The Pelosi-sponsored bill would, just like the Senate's earlier bill, put about 8 million of the estimated 11 million undocumented immigrants living in the United States on a 13-year path to citizenship after they paid fees and back taxes in addition to greatly expanding the number of visas granted to high- and low-skilled workers.  But in contrast to the "border surge", which called for $46 billion to be allotted toward militarized enforcement measures along the US-Mexico border (including an additional 700 miles of fences and 20,000 Border Patrol agents as well as new Afghanistan- and Iraq-tested surveillance equipment), the Border Security Results Act calls for little in the way of specific measures, instead leaving it up to the Department of Homeland Security to determine how to put 100 percent of the nation's borders under constant real-time surveillance and apprehend 90 percent of would-be unauthorized border crossers.   To achieve these metrics, the Act calls for biometric technologies at ports of entry as well as manned and unmanned aircraft equipped with cameras and sensors, though it doesn't say how much money should be spent on them.

Conservative critics panned the new plan, telling USA Today it had "no chance" of passing in the Republican-led House for its similarity to the Senate bill, which Speaker John Boehner (R-Ohio) has refused to introduce for debate.  Rep.

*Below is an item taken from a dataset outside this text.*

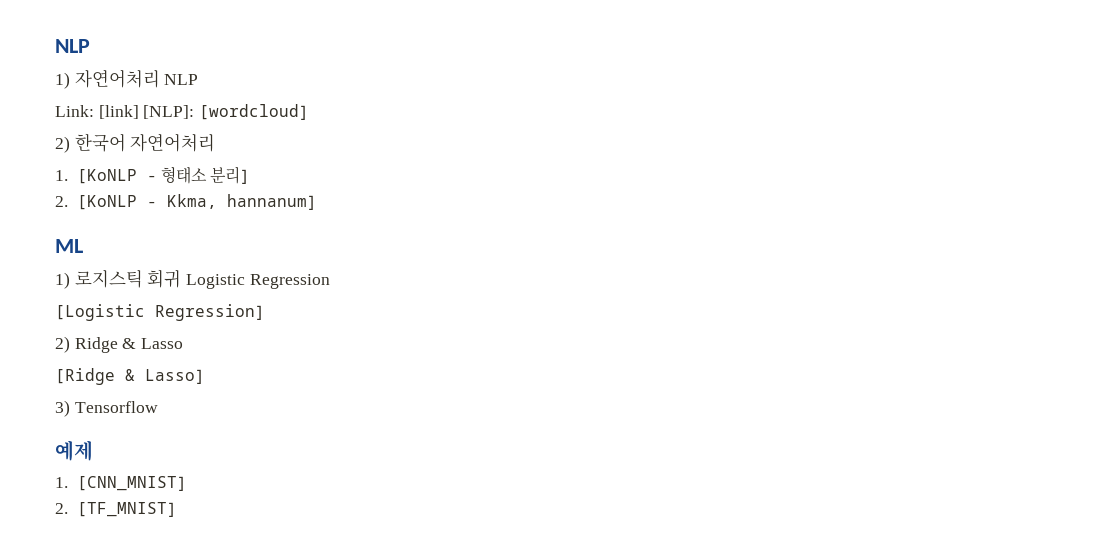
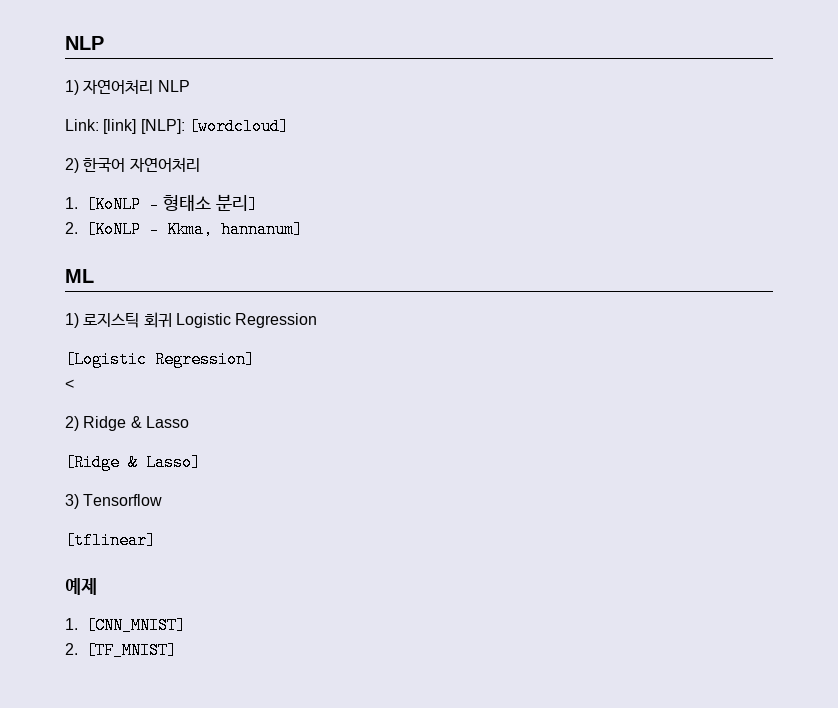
(265, 312) none -> [65,379,74,389] // <
(158, 407) none -> [65,532,156,549] // [tflinear]

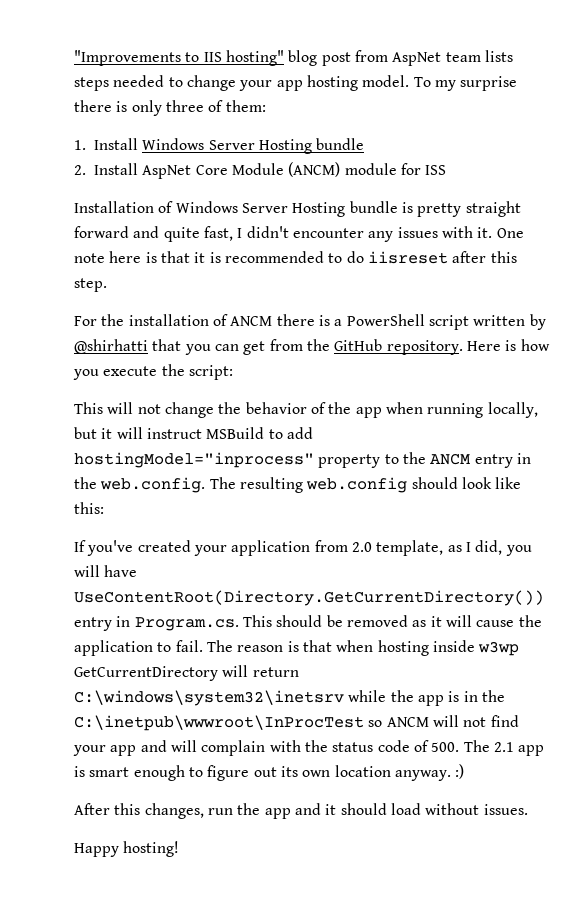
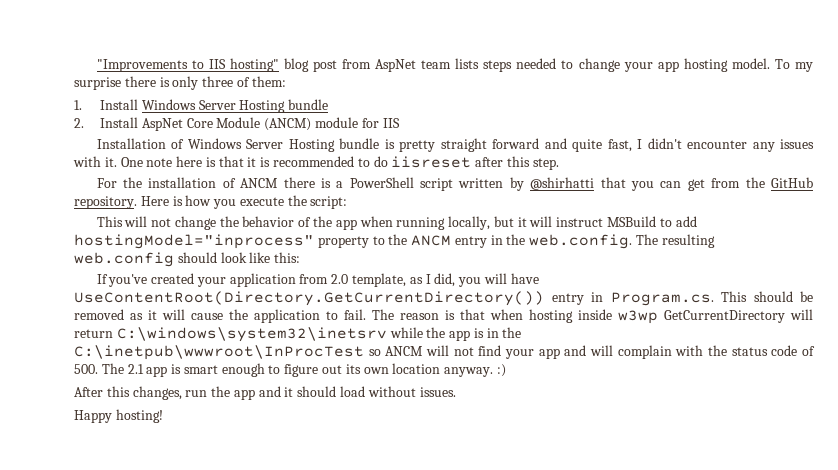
[425,165,447,175] ISS -> [382,118,400,128] IIS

Bob Goodlatte (R-Va.) told the paper on Wednesday that the Pelosi plan was "basically the Senate bill" and said, "I strongly oppose the Senate bill".  Democrats, however, continued to point to the broad coalition of interests behind a comprehensive reform with a path to citizenship for the undocumented.  Rep. Joaquin Castro (D-Texas), told the Associated Press, "If it doesn't happen, it's really a failure of House Republicans to listen to the American people to take action,"

America's Voice, the nation's largest immigrant-advocacy group, added its vote to it in a statement which praised the House Democrat's bill for "[addressing] all aspects of the immigration system", adding, "It is not a perfect bill.  But we get it: Democrats decided to include only language that was approved on a bipartisan basis in both the Senate and House as a way to encourage bipartisanship in the House."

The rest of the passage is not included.